没有以后了,爸爸知道许妙清被欺负以后直接带着全家搬去了南区大院。

少女心事被埋藏在大院的那棵树底下,埋得很深很深。

等再次见到秦尚时,是在二哥的成人宴上,秦尚和她二哥是好兄弟,特地从部队里请假赶过来,穿着一身挺阔有型的西服,潇洒帅气。

年少时的心动一直持续着,许妙清看到秦尚的第一眼就感觉浑身像是被电了一下,心跳声响到足以淹没喧嚣。

阔别多年,许妙清终于又一次窝进了秦尚的怀抱里,她鼻尖有些发酸,依恋地把整个身子都靠了过去。

她太喜欢秦尚了,喜欢到一辈子都不想放开他。

“咳。”秦尚莫名清了清嗓,“那个,别靠那么近。

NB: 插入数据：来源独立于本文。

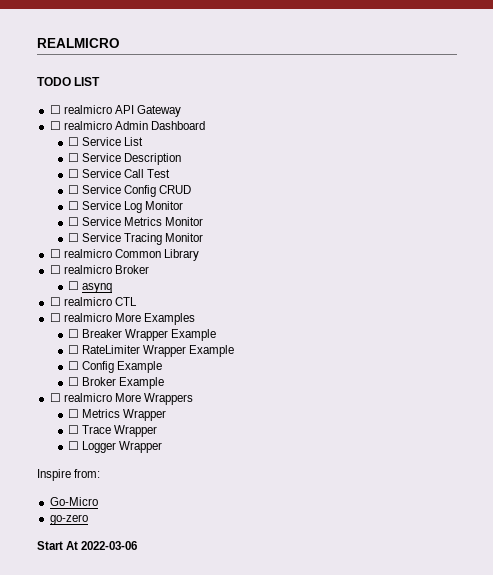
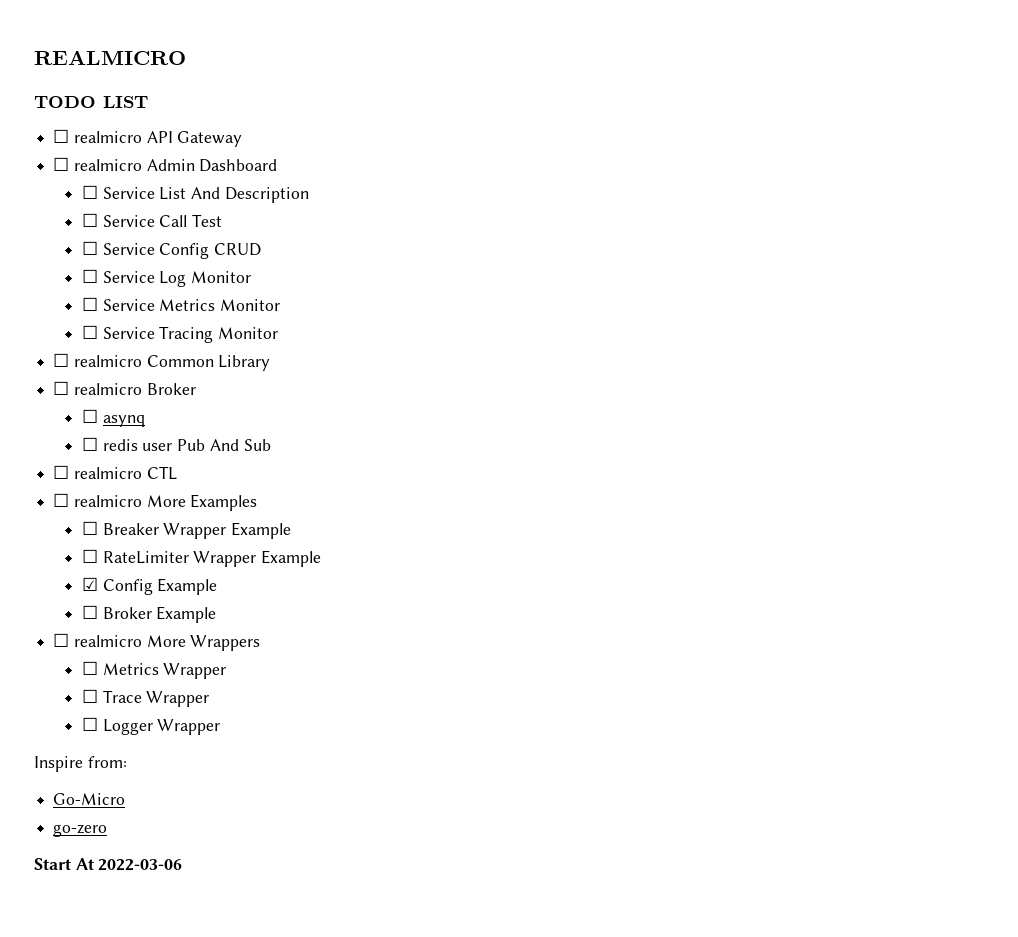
[68,153,122,162] // ☐ Service -> [191,187,221,199] And
(113, 288) none -> [82,437,271,451] // ☐ redis user Pub And Sub
[68,361,80,370] ☐ -> [82,577,99,591] ☑

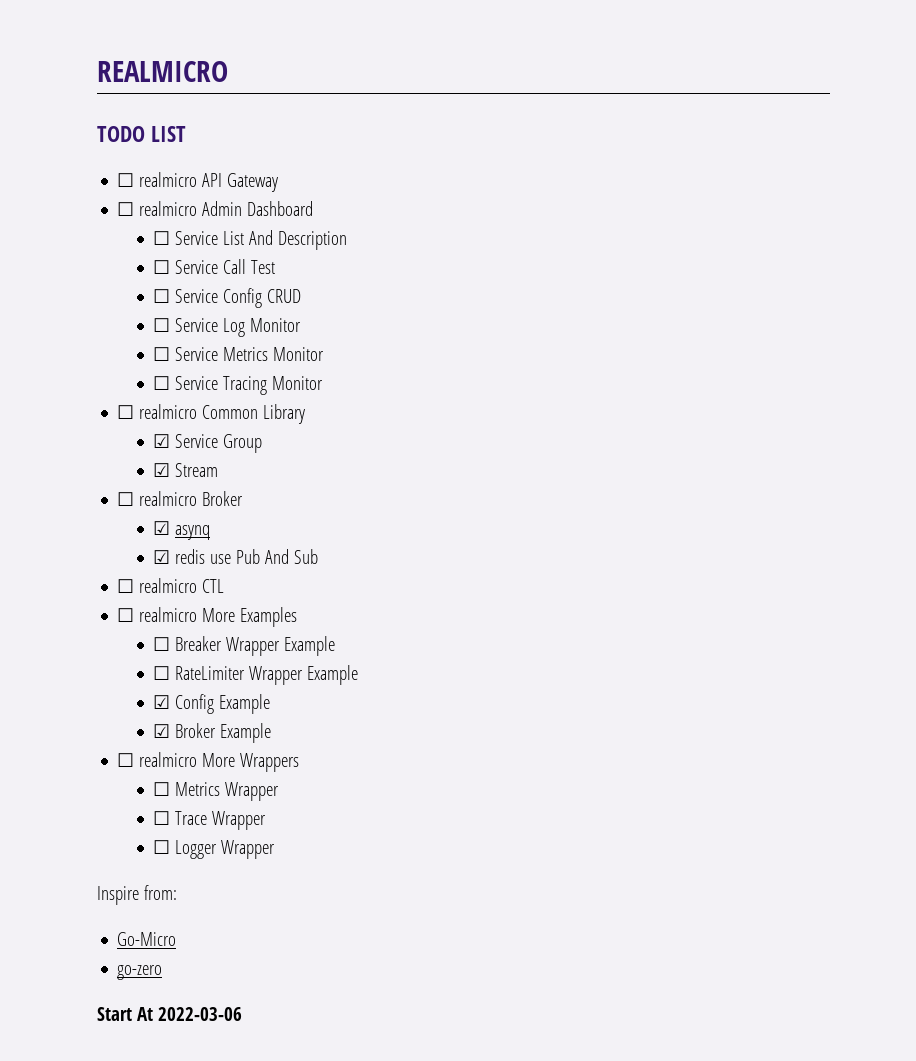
(271, 363) none -> [153,434,263,453] [153,463,219,477] // ☑ Service Group // ☑ Stream
[82,409,99,423] ☐ -> [153,521,171,535] ☑
[82,437,173,451] ☐ redis user -> [153,549,232,564] ☑ redis use
[82,605,99,619] ☐ -> [153,724,171,738] ☑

”

许妙清微微一顿,从衣服里探出半个脑袋。

她看着秦尚,刚刚被幸福充满的心脏像是被泼了一盆冷水,委屈得眼睛都开始酸涩起来,“你不喜欢我靠你太近吗?”

秦尚垂眸看她,“我硬了你负责?”

许妙清愣住了,她盯着秦尚的眼睛,忽然意识到秦尚话里的意思,脸颊瞬间滚烫一片,把头缩进了衣服里面。

她刚准备往后挪动就被秦尚按住了后腰,紧接着秦尚带着点痞味的拽音响起,“就这么着吧,免得某位大小姐不满意又跟我撒娇。”

许妙清掀起衣服,抬头道:“我没有撒娇!”

秦尚含着笑意看她,“你现在就是在撒娇。”

缆车下山的时间很短,一个小时就可以到山脚下。

鹿弥却觉得度日如年,手机没电了,一心的事睡也睡不着,就这么硬生生熬了一个小时下了缆车。

下山前她提前联系了避暑山庄的工作人员过来拿行李,这会已经到了,开了两辆宾利商务车来。